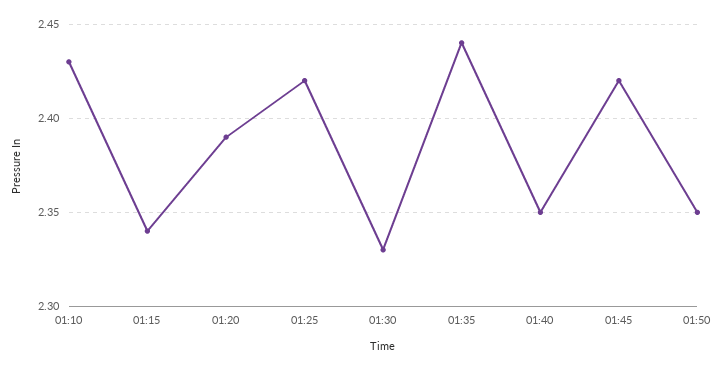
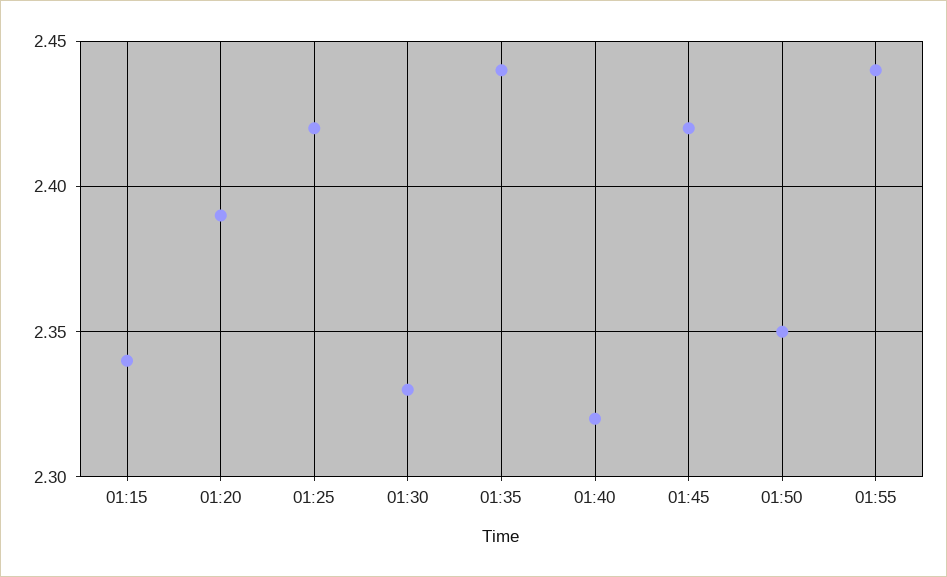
01:10: 2.43 -> none
01:40: 2.35 -> 2.32
01:55: none -> 2.44

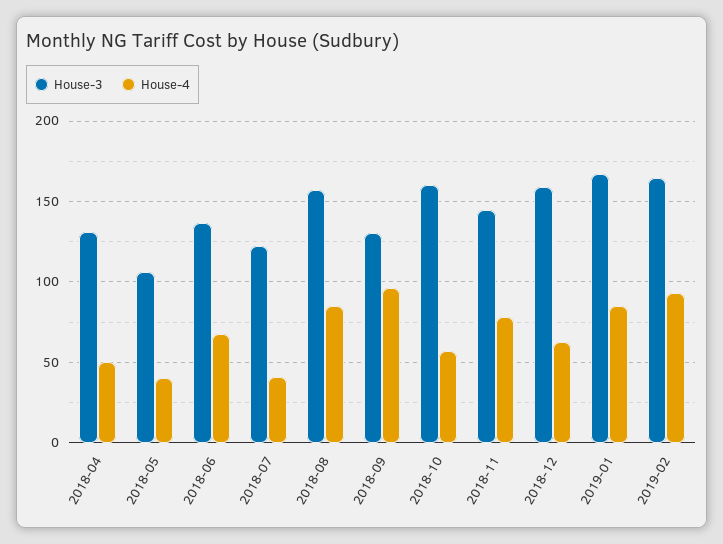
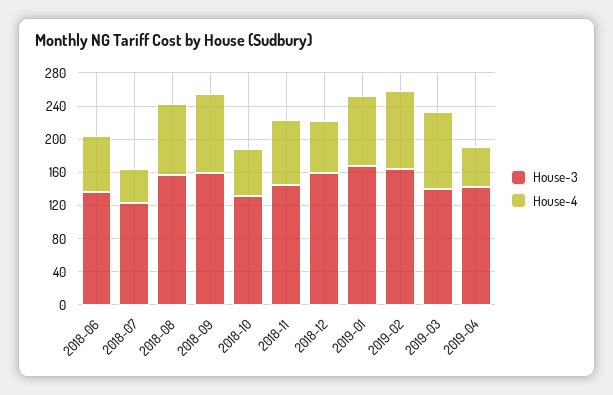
House-3, 2018-04: 130 -> none
House-4, 2018-04: 50 -> none
House-3, 2018-05: 105 -> none
House-4, 2018-05: 40 -> none
House-3, 2018-09: 130 -> 160
House-3, 2018-10: 160 -> 130
House-3, 2019-03: none -> 140
House-4, 2019-03: none -> 90
House-3, 2019-04: none -> 140
House-4, 2019-04: none -> 50

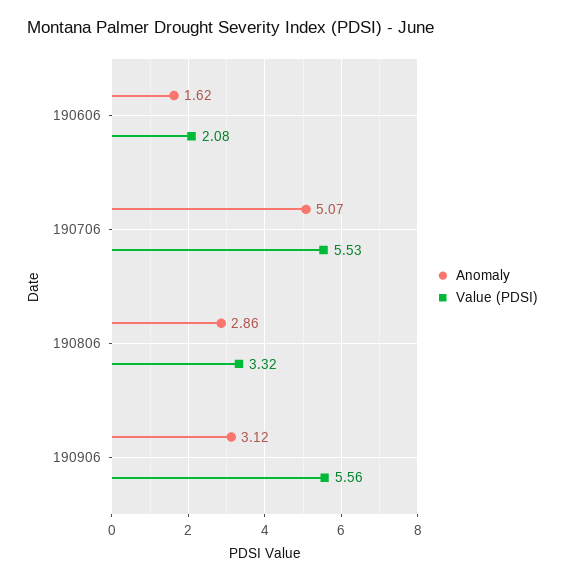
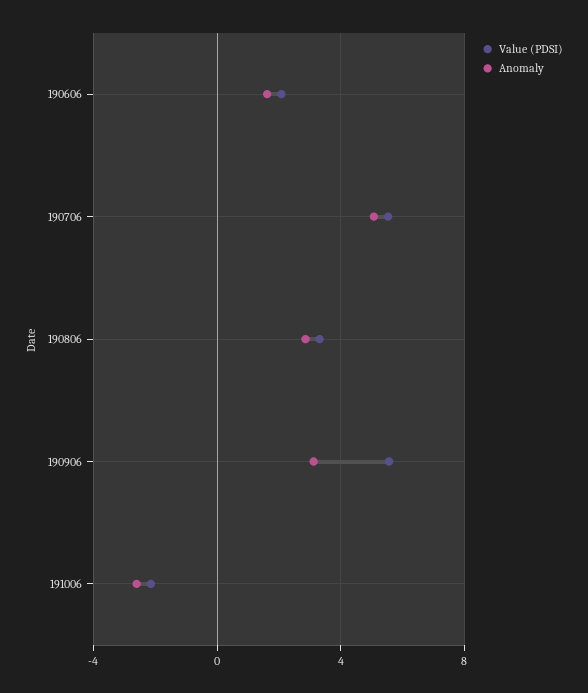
Value (PDSI), 191006: none -> -2
Anomaly, 191006: none -> -2.5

★ ★ ★ ★ ★ ★ ★

** PROBLEM TO WORK ON **
From the first line to the last, retype the data above exactly, but not its images.

** RESPONSE TO THE TASK **
01:10: 2.43 -> none
01:40: 2.35 -> 2.32
01:55: none -> 2.44

House-3, 2018-04: 130 -> none
House-4, 2018-04: 50 -> none
House-3, 2018-05: 105 -> none
House-4, 2018-05: 40 -> none
House-3, 2018-09: 130 -> 160
House-3, 2018-10: 160 -> 130
House-3, 2019-03: none -> 140
House-4, 2019-03: none -> 90
House-3, 2019-04: none -> 140
House-4, 2019-04: none -> 50

Value (PDSI), 191006: none -> -2
Anomaly, 191006: none -> -2.5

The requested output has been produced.